After the Last Bell
The last class ended the way most of hers did.
Quiet.
Not because students were bored. Because they were thinking. Pens paused mid-air, pages half-filled, minds still catching up to the way she explained things. Y/N closed her register with a soft thud and looked around the lecture hall one last time.
"Read," she said calmly. "Not to memorize. To understand."
A few nods. No one spoke.
She slung her bag over her shoulder and walked out without waiting for a response. The corridor smelled faintly of disinfectant and dust, a familiar comfort. Outside, the college was winding down. Voices rose and fell. Scooters coughed to life. The sun dipped low, turning the campus gates amber.
Y/N checked her watch.
6:12 p.m.
Too early to go home. Too late to start something new.
She paused near the gate, considering. Her apartment would be quiet. Predictable. Leftover food. Files to review. Sleep.
She sighed softly.
"I'll eat outside," she decided, mostly to herself.

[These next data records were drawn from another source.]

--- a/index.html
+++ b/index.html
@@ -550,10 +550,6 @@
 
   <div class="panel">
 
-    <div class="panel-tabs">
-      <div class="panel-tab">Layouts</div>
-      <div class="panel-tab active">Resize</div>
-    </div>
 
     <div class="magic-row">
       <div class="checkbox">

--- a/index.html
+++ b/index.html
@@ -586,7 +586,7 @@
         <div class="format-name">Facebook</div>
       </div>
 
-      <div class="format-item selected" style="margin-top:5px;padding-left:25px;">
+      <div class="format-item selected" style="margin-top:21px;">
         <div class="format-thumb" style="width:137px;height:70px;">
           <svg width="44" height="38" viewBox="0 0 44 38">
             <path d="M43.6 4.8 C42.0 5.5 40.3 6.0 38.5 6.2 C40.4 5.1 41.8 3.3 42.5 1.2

There was a small restaurant she liked, nothing fancy. Clean. Quiet. The owner didn't talk much. More importantly, it was walkable. She preferred walking when she could. It helped her think. Helped her unwind from the constant weight of attention.

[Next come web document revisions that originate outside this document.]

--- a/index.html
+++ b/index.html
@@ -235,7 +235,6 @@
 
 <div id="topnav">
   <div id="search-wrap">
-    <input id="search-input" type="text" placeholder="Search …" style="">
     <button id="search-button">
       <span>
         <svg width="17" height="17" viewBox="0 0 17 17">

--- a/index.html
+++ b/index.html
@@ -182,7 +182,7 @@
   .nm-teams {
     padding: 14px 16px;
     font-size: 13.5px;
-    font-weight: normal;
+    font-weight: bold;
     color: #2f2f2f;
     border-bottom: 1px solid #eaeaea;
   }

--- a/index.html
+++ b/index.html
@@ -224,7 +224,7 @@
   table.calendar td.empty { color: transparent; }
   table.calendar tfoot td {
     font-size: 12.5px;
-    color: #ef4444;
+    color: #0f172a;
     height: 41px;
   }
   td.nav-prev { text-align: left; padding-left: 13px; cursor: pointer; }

She stepped out of the gate and merged into the evening crowd.
The city had its own anatomy. Roads like arteries. Lanes like capillaries. People flowing through them, unaware of how fragile the system really was.

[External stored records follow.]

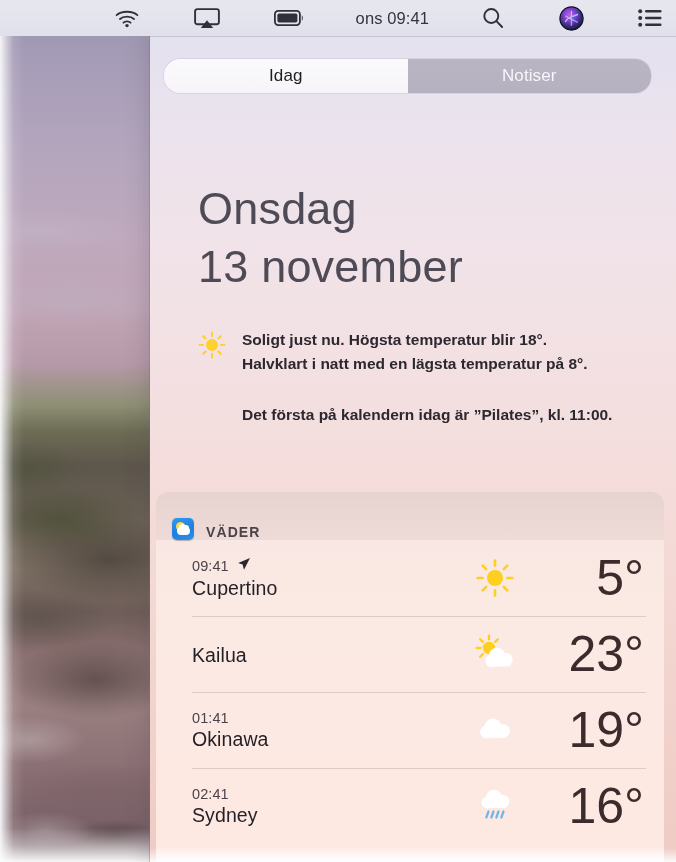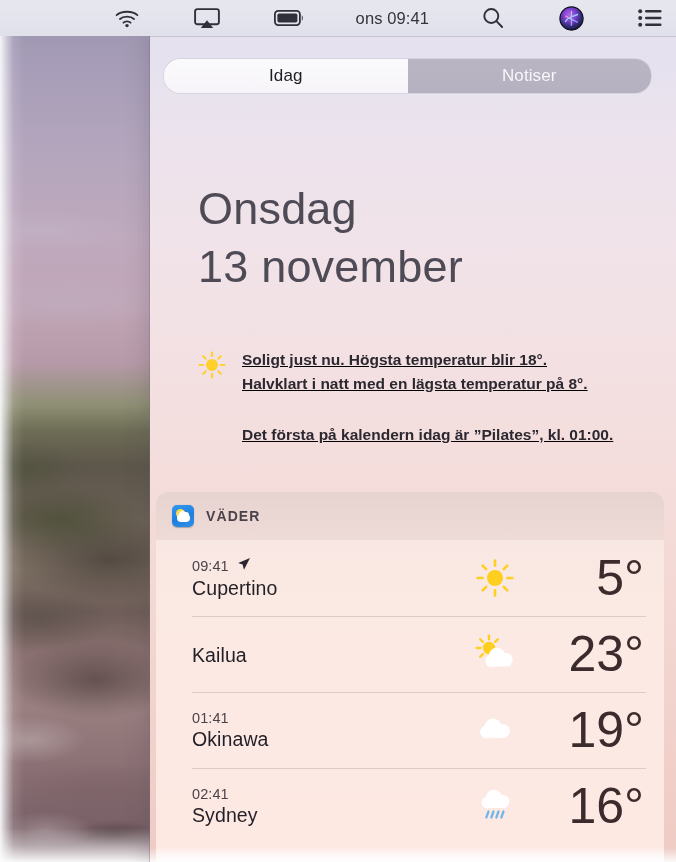--- a/index.html
+++ b/index.html
@@ -141,7 +141,7 @@
 
   
   .summary {
-    position:absolute; left:48px; top:312px; width:470px;text-decoration:underline;
+    position:absolute; left:48px; top:292px; width:470px;
   }
   .sum-row { position:relative; }
   .sun-glyph {

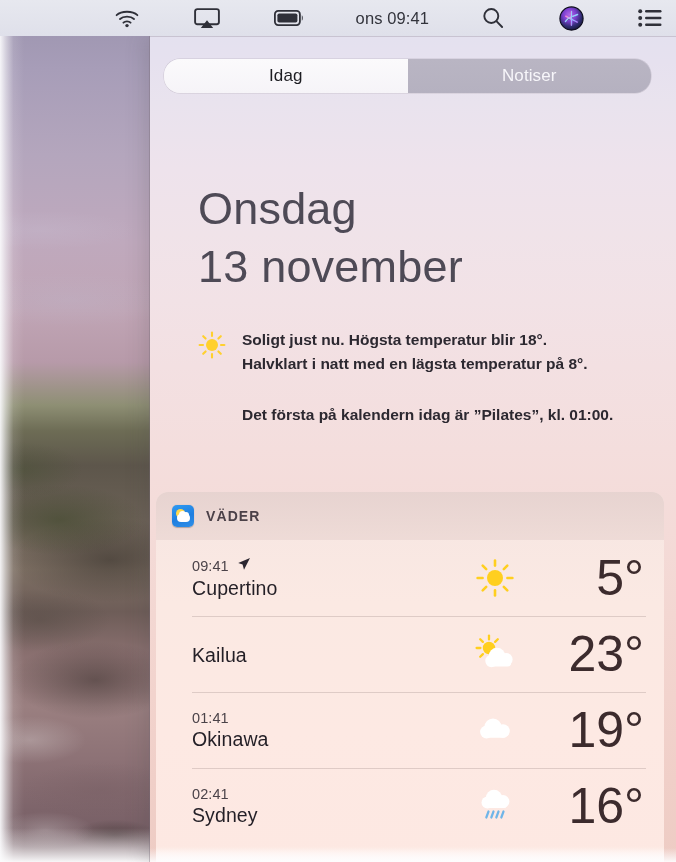--- a/index.html
+++ b/index.html
@@ -375,7 +375,7 @@
         </div>
       </div>
       <div class="sum-text2">
-        <span class="sum-p">Det första på kalendern idag är ”Pilates”, kl. 01:00.</span>
+        <span class="sum-p">Det första på kalendern idag är ”Pilates”, kl. 11:00.</span>
       </div>
     </div>
 

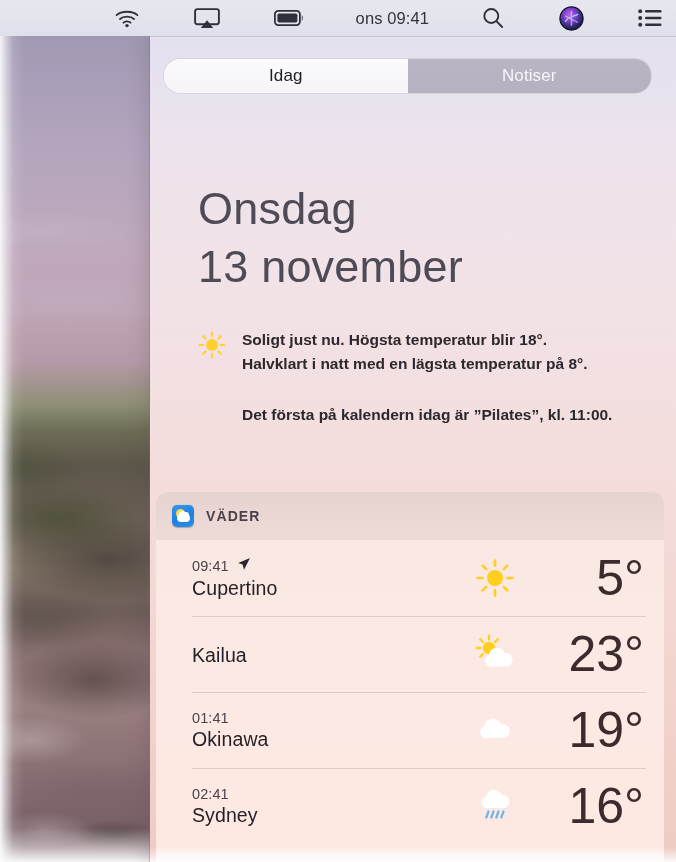--- a/index.html
+++ b/index.html
@@ -168,7 +168,7 @@
     box-shadow:0 -1px 0 rgba(255,255,255,.35) inset;
   }
   .widget-head {
-    height:48px; display:flex; align-items:center; gap:12px;
+    height:48px; display:flex; align-items:flex-end; gap:12px;
     padding-left:16px;
     background:linear-gradient(180deg, rgba(228,208,205,.85) 0%, rgba(235,215,211,.75) 100%);
   }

The restaurant was ten minutes away. The pharmacy even closer. She remembered the dull ache behind her temples that had been coming and going all day.
Medicine first, then food.
Simple.
The streetlights flickered on as she walked, her steps measured, her posture relaxed. She passed fruit vendors packing up, office workers arguing on phones, a group of teenagers laughing too loudly at nothing important.
Normal.
She liked normal.
The pharmacy sat at the corner, its fluorescent lights harsh against the dusk. She stepped inside, nodded once at the chemist, and asked for the tablets she always took. No small talk. No questions. He recognized her.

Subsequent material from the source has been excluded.